Casos recentes de prisões injustas envolvendo profissionais da saúde acenderam um alerta no setor médico e no Congresso Nacional. O episódio mais emblemático ocorreu em Goiás, onde a médica Bianca Borges Butterby foi detida sob acusação de exercício ilegal da profissão, mesmo sendo regularmente formada, com CRM ativo e toda a documentação comprovada.
Inocentada na semana passada, dia 27, Bianca relata ter sofrido danos físicos, emocionais e financeiros após uma prisão considerada ilegal e baseada em interpretações equivocadas da legislação. Fato este que se deu principalmente pelo ruído gerado em autoridades públicas, de fora da área médica e que não compreendem o termo RQE (Registro de Qualificação de Especialista).
“Muitas vezes o enxergam como algo que atesta a qualificação do médico ou possibilidade de atuação. Fato este que o próprio Conselho Federal de Medicina já deixou claro: RQE não confere superioridade técnica. Porém, o próprio Conselho Federal de Medicina não se movimenta para educar a população não-médica”, alerta o presidente da Abramepo, o médico Eduardo Teixeira, também professor do departamento de cirurgia da UNIRIO.
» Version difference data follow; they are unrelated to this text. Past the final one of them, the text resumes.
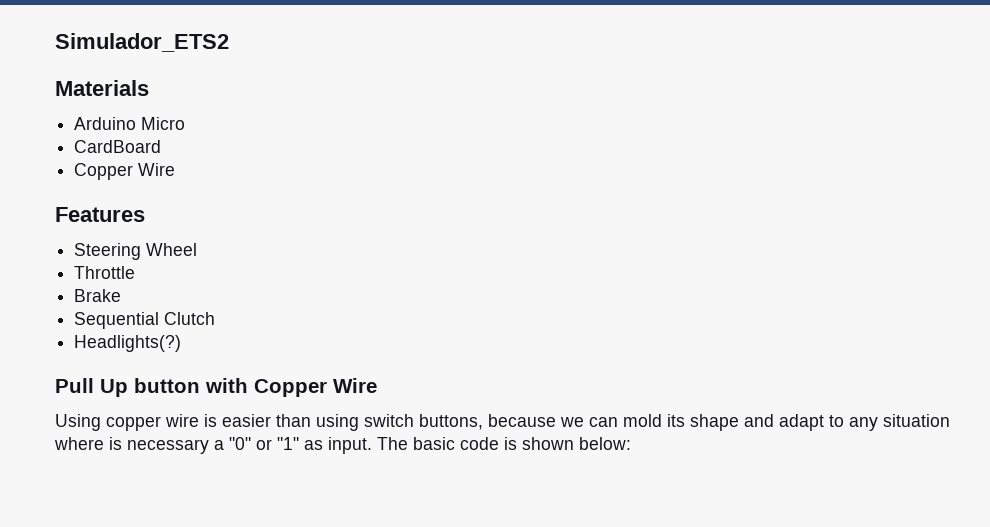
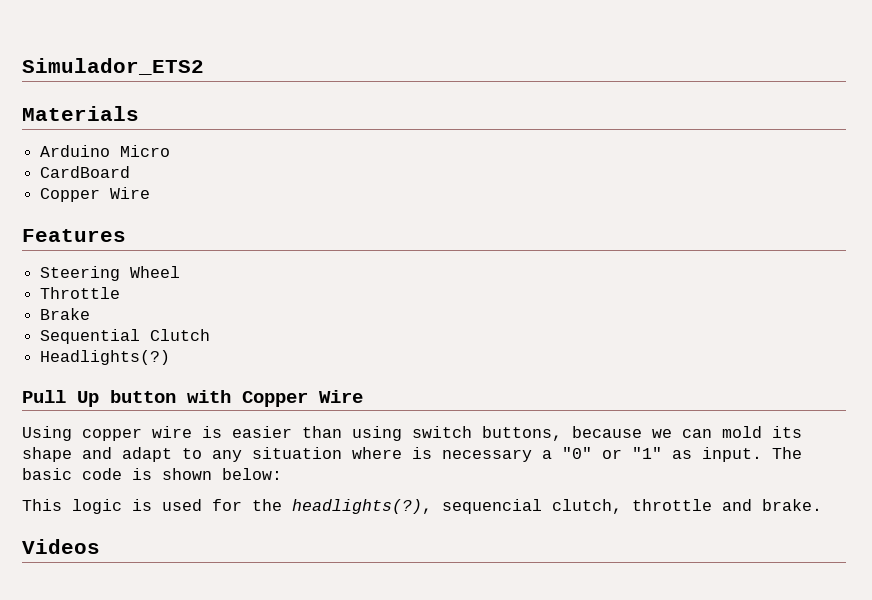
(631, 443) none -> [22,499,822,514] [22,539,100,554] // This logic is used for the headlights(?), sequencial clutch, throttle and brake. // Videos

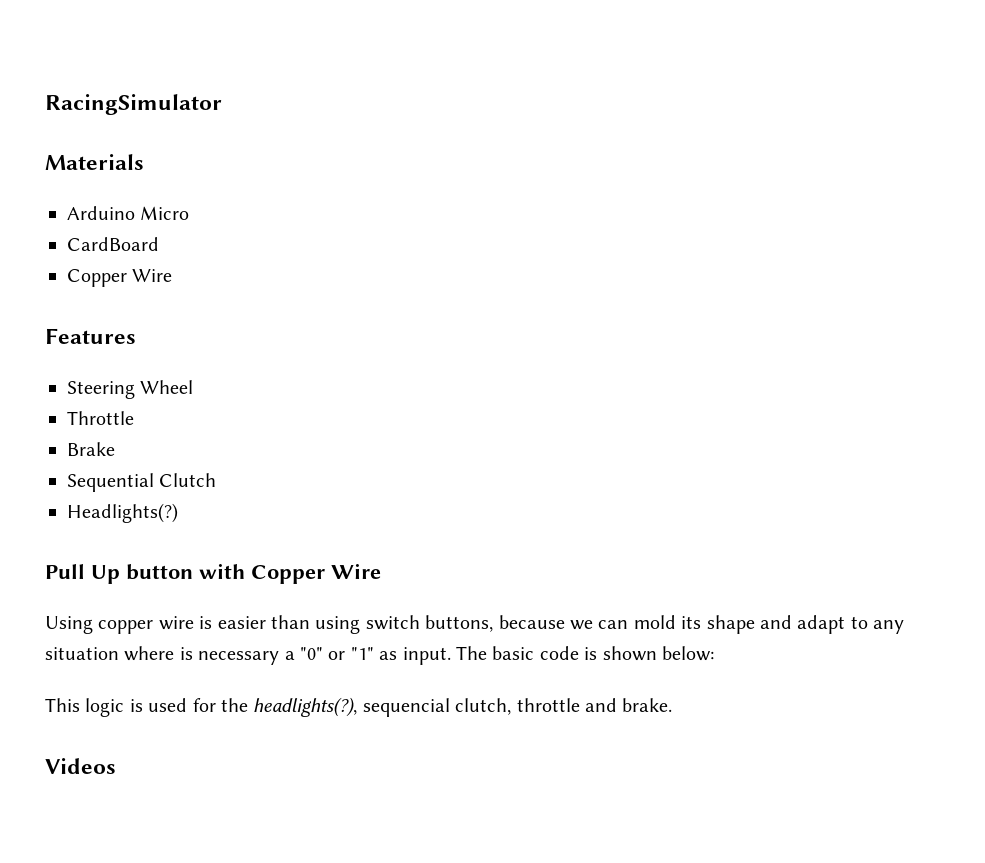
[22,58,204,75] Simulador_ETS2 -> [45,94,222,115] RacingSimulator

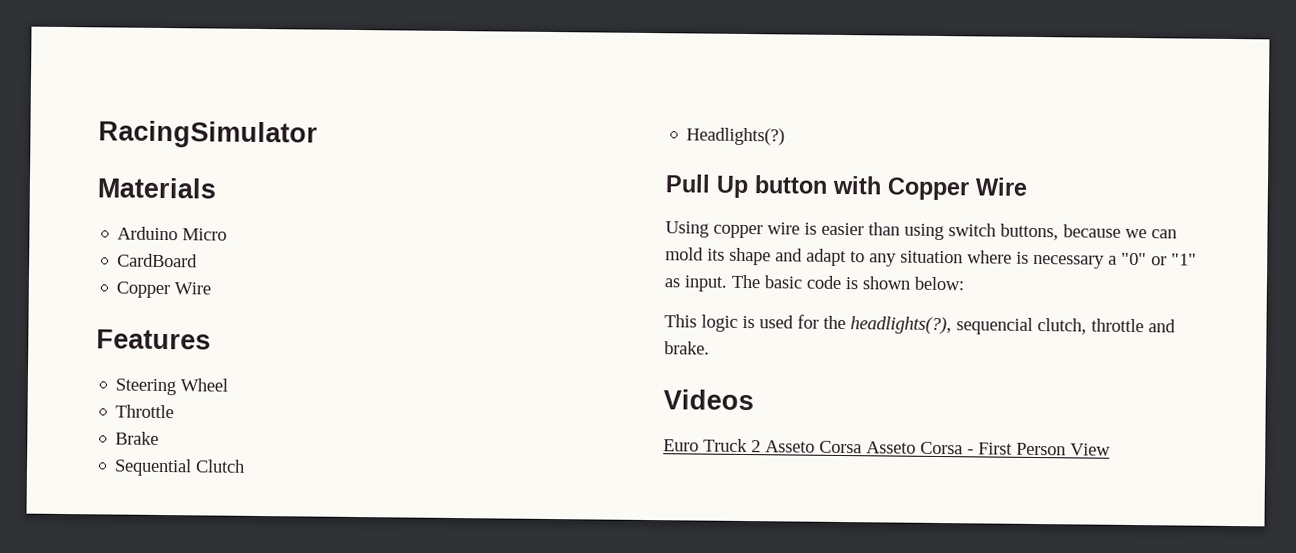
(116, 766) none -> [663,438,1111,456] // Euro Truck 2 Asseto Corsa Asseto Corsa - First Person View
A médica foi presa em 20 de maio durante uma operação da Polícia Civil. Somente após a apresentação de notas, laudos e parecer técnico do Conselho Regional de Medicina é que o Ministério Público concluiu que não havia crime, arquivou a investigação e pediu a revogação das medidas cautelares, decisão acolhida pelo Judiciário.
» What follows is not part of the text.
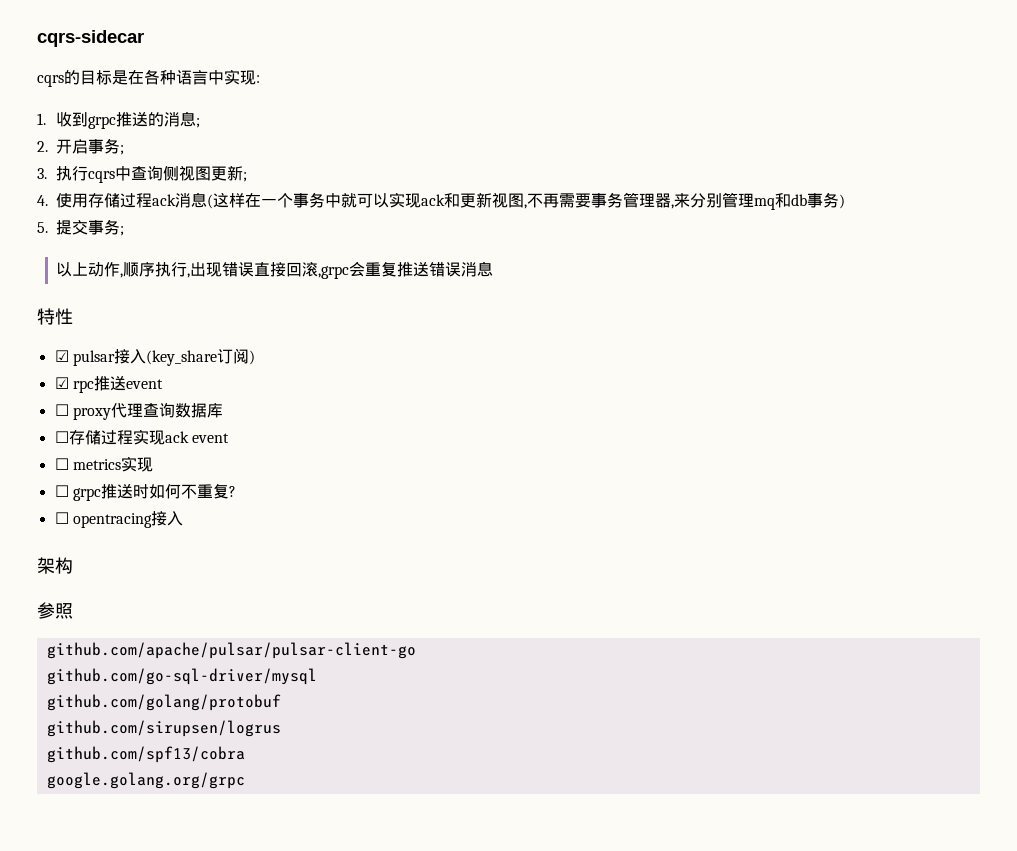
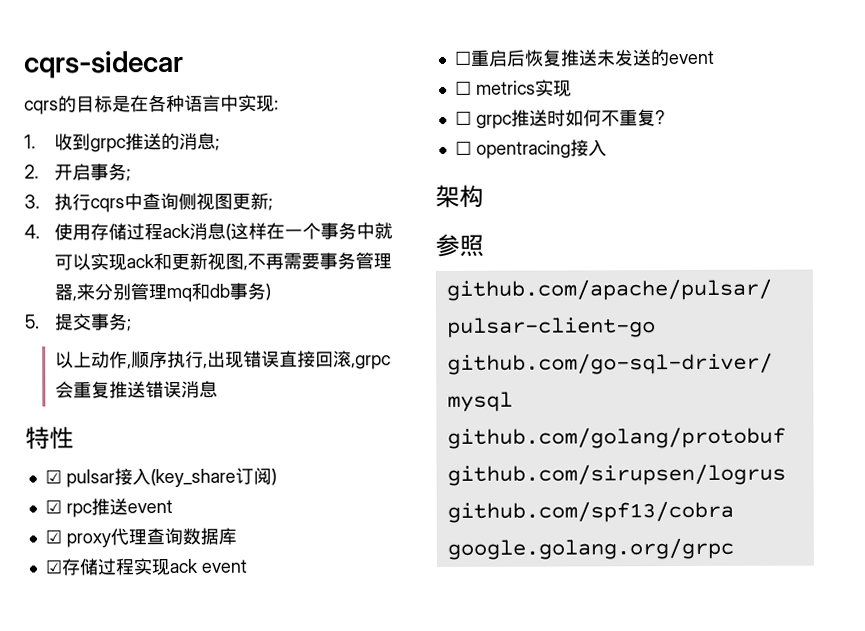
[54,404,69,416] ☐ -> [44,529,62,544] ☑
[54,431,69,443] ☐ -> [44,559,62,574] ☑
(229, 438) none -> [453,49,715,67] // ☐重启后恢复推送未发送的event

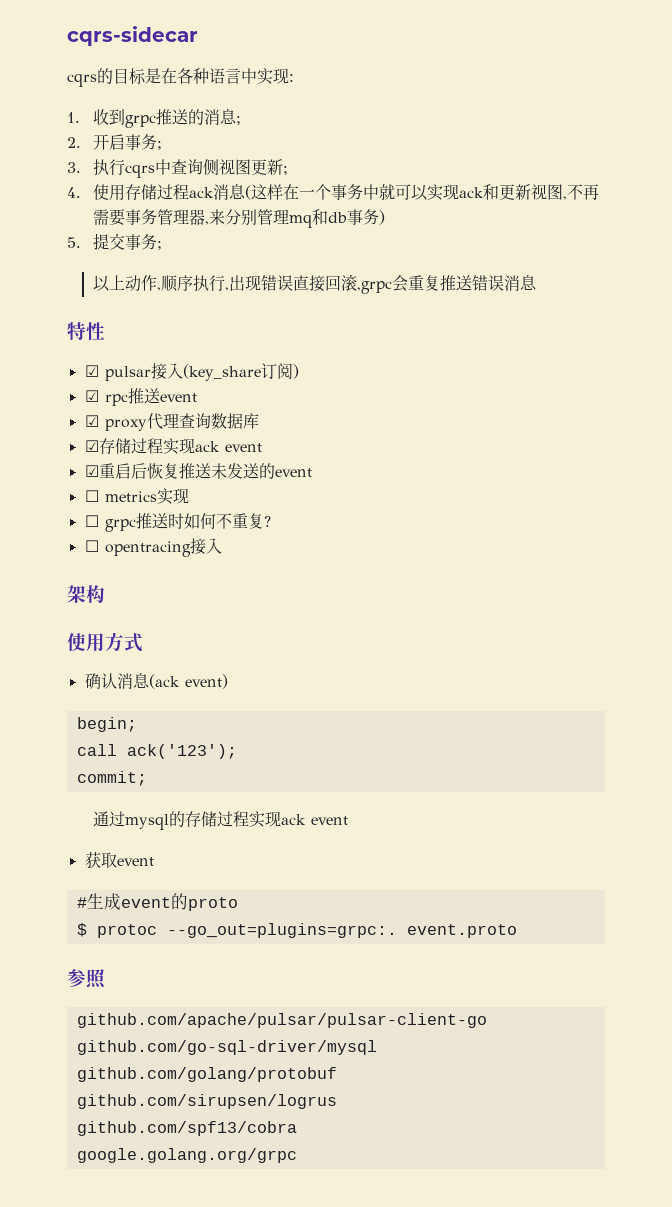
[453,50,472,65] ☐ -> [84,465,99,477] ☑
(484, 196) none -> [67,632,143,652] [84,673,228,689] [76,717,137,732] [76,744,237,759] [76,771,147,786] [93,811,349,830] [84,851,154,868] [76,893,238,911] [76,923,517,938] // 使用方式 // 确认消息(ack event) // begin; // call ack('123'); // commit; // 通过mysql的存储过程实现ack event // 获取event // #生成event的proto // $ protoc --go_out=plugins=grpc:. event.proto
O caso dela, somado a outros episódios semelhantes em diferentes estados, impulsionou o debate legislativo e inspirou o Projeto de Lei 2860/2025, de autoria do senador Zequinha Marinho (Podemos-PA). A proposta altera a Lei do Ato Médico e amplia garantias e salvaguardas para médicos, aproximando-as de prerrogativas já asseguradas a advogados.
Entre os pontos centrais do PL estão inviolabilidade do consultório médico, evitando abordagens abusivas durante o exercício profissional; presença obrigatória de um representante do CRM em casos de prisão relacionada à prática médica; e proteção contra interpretações equivocadas da lei, sobretudo em situações envolvendo médicos com pós-graduação, mas sem RQE, ainda que dentro do que a legislação permite.
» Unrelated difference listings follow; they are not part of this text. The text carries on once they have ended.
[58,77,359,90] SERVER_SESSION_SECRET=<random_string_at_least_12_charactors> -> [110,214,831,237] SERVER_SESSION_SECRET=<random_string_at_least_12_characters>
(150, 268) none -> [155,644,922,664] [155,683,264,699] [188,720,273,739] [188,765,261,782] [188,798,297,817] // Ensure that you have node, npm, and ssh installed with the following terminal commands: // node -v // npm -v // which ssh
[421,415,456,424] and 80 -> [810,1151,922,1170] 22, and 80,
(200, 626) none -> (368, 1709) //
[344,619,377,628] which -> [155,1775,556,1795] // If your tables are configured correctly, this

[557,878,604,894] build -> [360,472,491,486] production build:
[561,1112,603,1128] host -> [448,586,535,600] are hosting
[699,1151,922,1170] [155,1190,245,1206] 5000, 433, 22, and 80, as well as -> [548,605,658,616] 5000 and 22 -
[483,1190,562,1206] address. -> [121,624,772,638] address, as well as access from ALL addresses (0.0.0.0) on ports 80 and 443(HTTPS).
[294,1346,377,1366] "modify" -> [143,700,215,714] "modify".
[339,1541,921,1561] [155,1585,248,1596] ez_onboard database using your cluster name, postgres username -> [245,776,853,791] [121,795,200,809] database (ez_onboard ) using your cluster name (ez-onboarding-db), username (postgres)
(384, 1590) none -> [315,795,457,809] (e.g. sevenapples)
Congresso em Brasília reunirá senadores, deputados e especialistas
O encontro reunirá o autor do PL 2.860/2025, senador Zequinha Marinho, o presidente da Abramepo, Eduardo Teixeira, o deputado Federal e médico, Flávio Nogueira (PT/PI), além de juristas, professores e especialistas em legislação médica.
Voltado especialmente para médicos com formação de pós-graduação, o evento chega em um momento decisivo, marcado por uma longa batalha jurídica e institucional pela validação das especializações e pela ampliação de direitos no exercício da medicina especializada.
A programação discutirá pontos sensíveis do PL, segurança do paciente, impactos na rede pública e privada e caminhos para reduzir o atual ambiente de insegurança jurídica enfrentado por milhares de profissionais.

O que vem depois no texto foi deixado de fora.